不動産基礎知識:事故物件(告知事項あり)(12.06.09)

任意売却物件と並び、最近、目につくことが多くなった”事故物件”。不動産取引で言われる事故物件とは、過去に心理的な瑕疵があった物件のことを指す業界内用語である。

このような事故物件は、物件の概要資料(販売図面)に「告知事項あり」と記載されている。

売り主側のプライバシーにかかわることであり、近隣の方は不動産資料を見ただけで、地域にゆかりのない方でも調べれば、所有者・関係者もわかってしまうことから、初期段階では、告知事項があるという予告のみで、内容は記載されない。

不動産業者間でも、むやみやたらと情報が出回るものではなく、具体的な検討に入る(検討段階はケースバイケース)ことによって、初めて内容は知らされることが多い。

これは、不動産取引上で知りえたプライバシーにかかわることは、必要ないのにもかかわらず、むやみに情報を公開してはならないという守秘義務の精神に基づくもの。

例えば、不動産を探している人に対しても、全く関係ない物件の告知事項内容を伝えることはできない。お客様も不必要に興味本位では尋ねないで欲しい、返答に窮してしまうので。

逆に、その物件を検討対象に入りそうな場合、紹介する段階から、内容をお伝えすることもある。これは、心理的な瑕疵の内容によっては、検討外になることもあり、売り主、買い主、業者ともども、余計な手間や時間を消費するのは、ご迷惑をかけることになるからである。

告知事項(心理的な瑕疵)の内容で一番多いのが、自殺事件に関するもの。
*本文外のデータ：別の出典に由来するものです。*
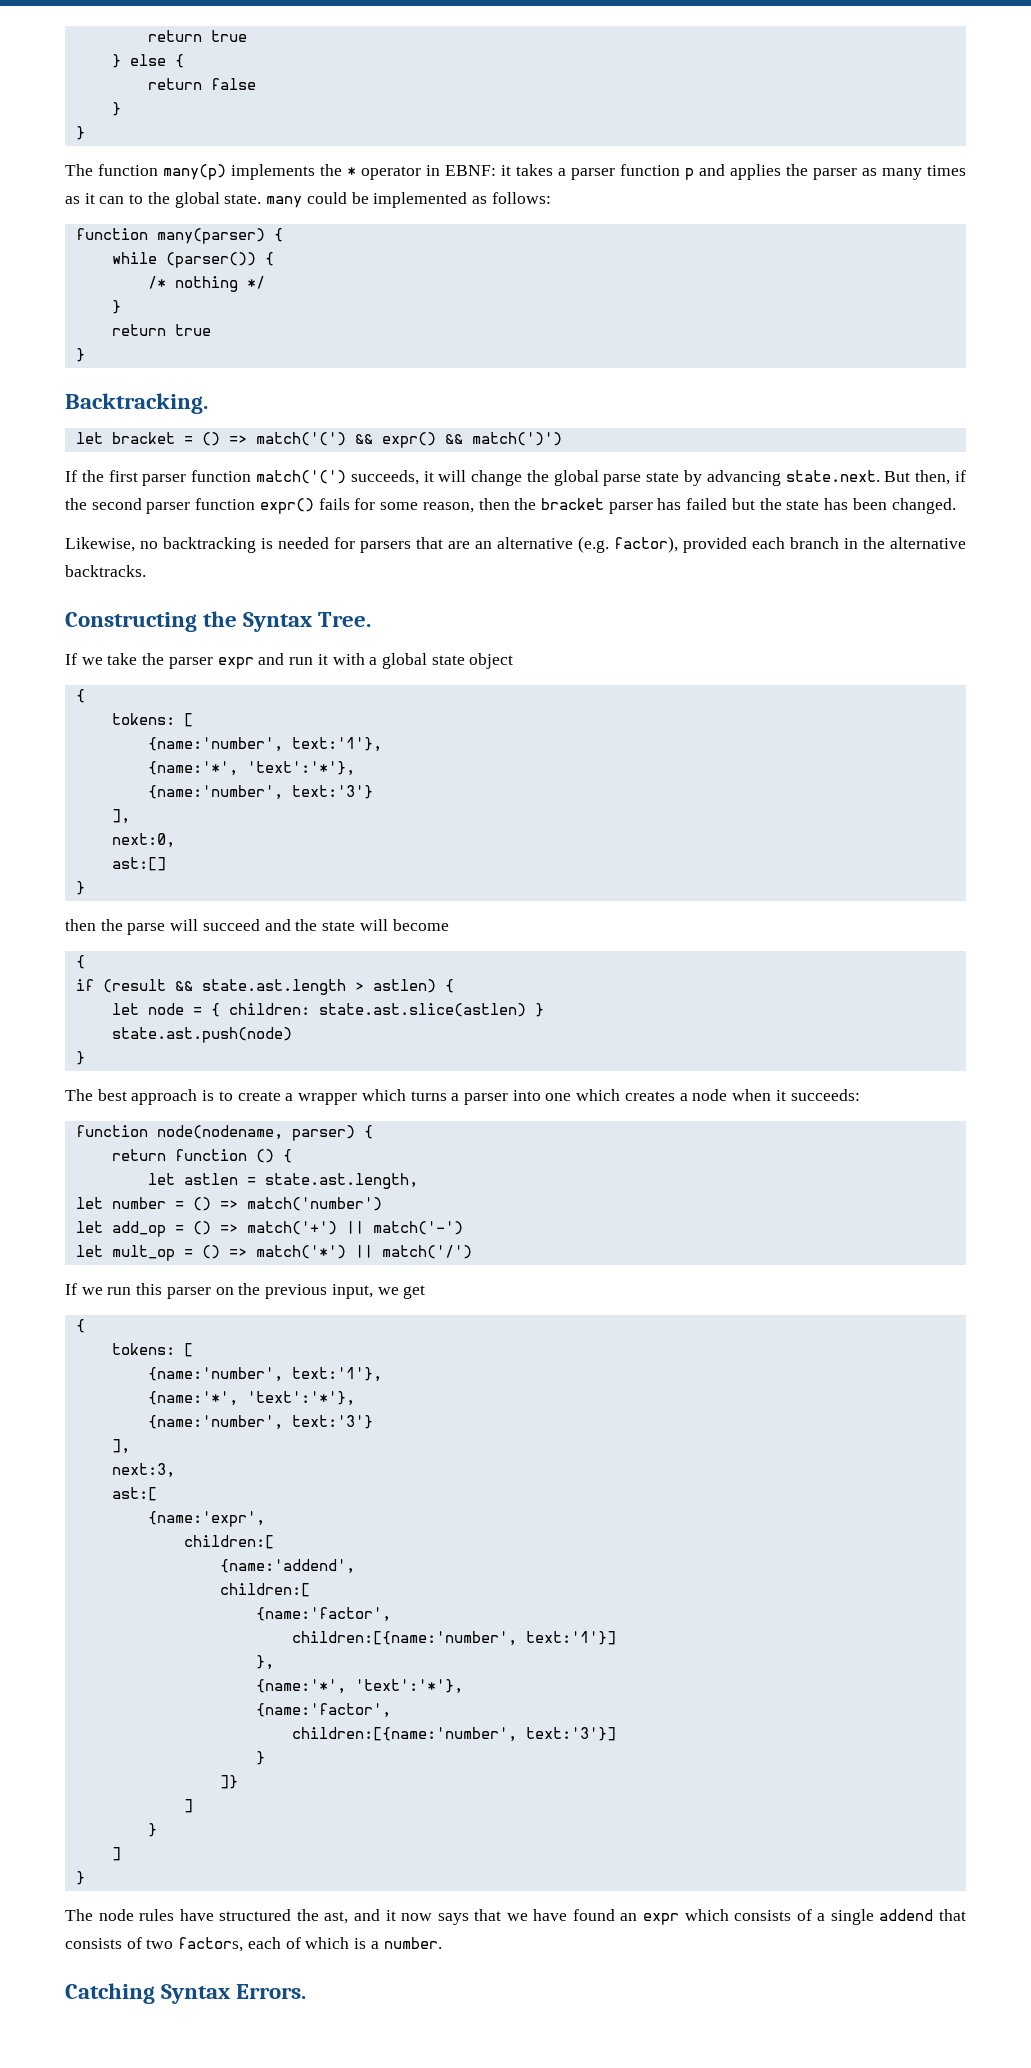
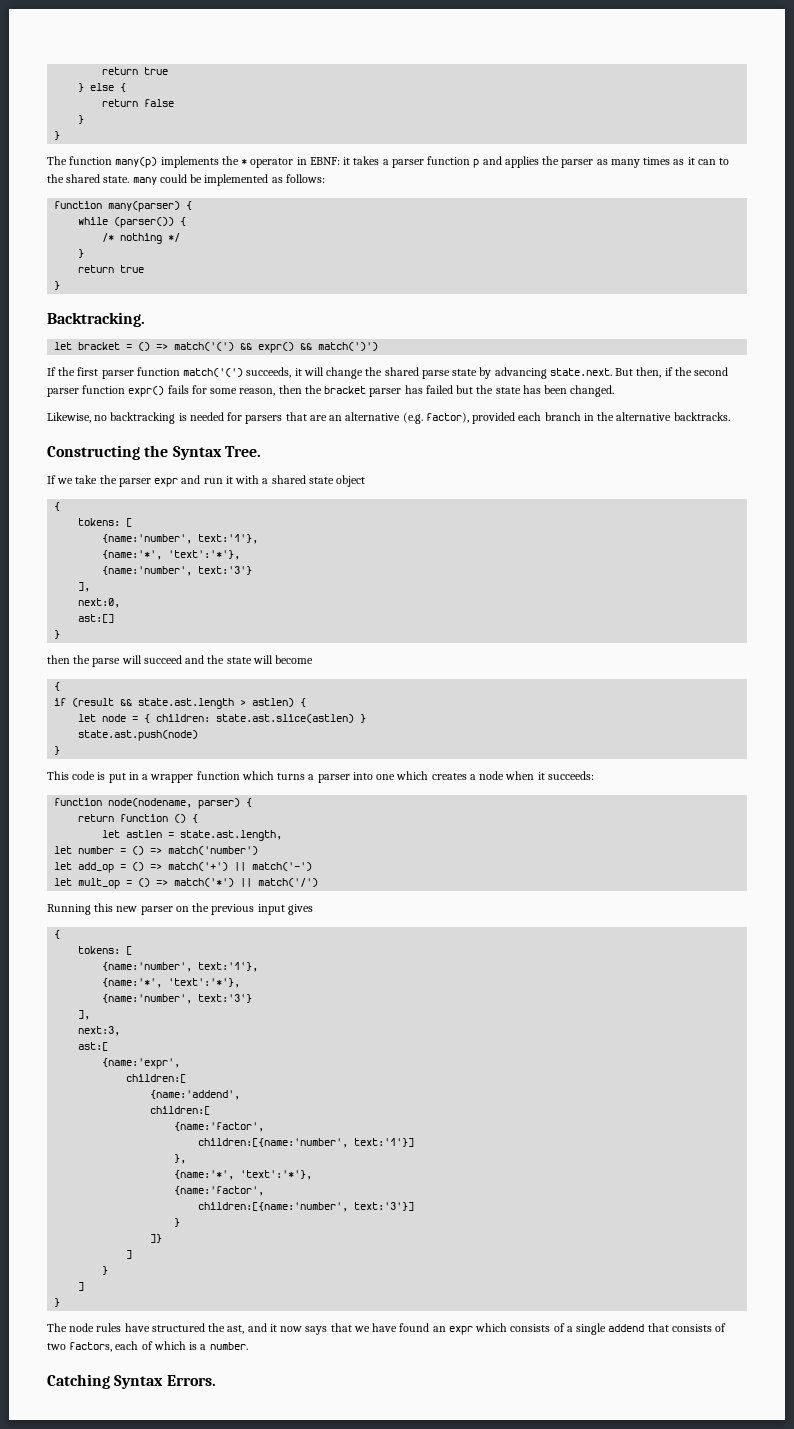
- The function many(p) implements the * operator in EBNF: it takes a parser function p and applies the parser as many times as it can to the global state. many could be implemented as follows:
+ The function many(p) implements the * operator in EBNF: it takes a parser function p and applies the parser as many times as it can to the shared state. many could be implemented as follows:
- If the first parser function match('(') succeeds, it will change the global parse state by advancing state.next. But then, if the second parser function expr() fails for some reason, then the bracket parser has failed but the state has been changed.
+ If the first parser function match('(') succeeds, it will change the shared parse state by advancing state.next. But then, if the second parser function expr() fails for some reason, then the bracket parser has failed but the state has been changed.
- If we take the parser expr and run it with a global state object
+ If we take the parser expr and run it with a shared state object
- The best approach is to create a wrapper which turns a parser into one which creates a node when it succeeds:
+ This code is put in a wrapper function which turns a parser into one which creates a node when it succeeds:
- If we run this parser on the previous input, we get
+ Running this new parser on the previous input gives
事件性では、犯罪に巻き込まれたというのもあり得るが、これは滅多に遭遇しない。

近隣に反社会的勢力の拠点があるも、告知事項ありと記載されるが、事故物件ではない(物件そのものでなにかあったわけではないので)。

嫌悪施設も同様であるが、明らかに存在がわかるので、告知事項でもなく、初めから表記される。宗教的な施設は、人により判断が分かれるので、表記もされない。

この他には、火事があった(人的被害の有無と程度により異なる)ケースも該当する。病死は該当しないとされる。マンションの共用部分や取引対象ではない部屋の場合は難しく、また、告知事項内容が、何代か前であったり、相当な時間を経過した場合も難しくなる。

物理的な瑕疵とは違い、客観性よりも主観性に基づくため、どこまで告知するか、不動産の担当者でも悩む。告知する内容(程度)には、明確な決まりがなく、お客様の判断に影響を及ぼす可能性がある場合には知らせるべきという曖昧なものである。

私の場合、知りえた情報は、脚色も考えも加えず、早い段階でそのままお伝えし、お客様に判断を任せるようにしているが、売り主側が秘匿してしまうと、なかなか表に出てこないこともある。

また、担当者によっては、成約から遠ざかることを恐れ、この程度なら、黙っていよう、ぎりぎりのタイミングで伝え、押し切っちゃおうという輩が出るのも、曖昧な基準のためである。

購入者側の防衛手段としては、事故物件情報を集めたサイトで確認する、同じ物件情報が他の不動産会社から出ていないかチェックし、備考などの細かい部分を見てみる、さらに、情報を告知するスタンスの会社や担当者に依頼する、などがある。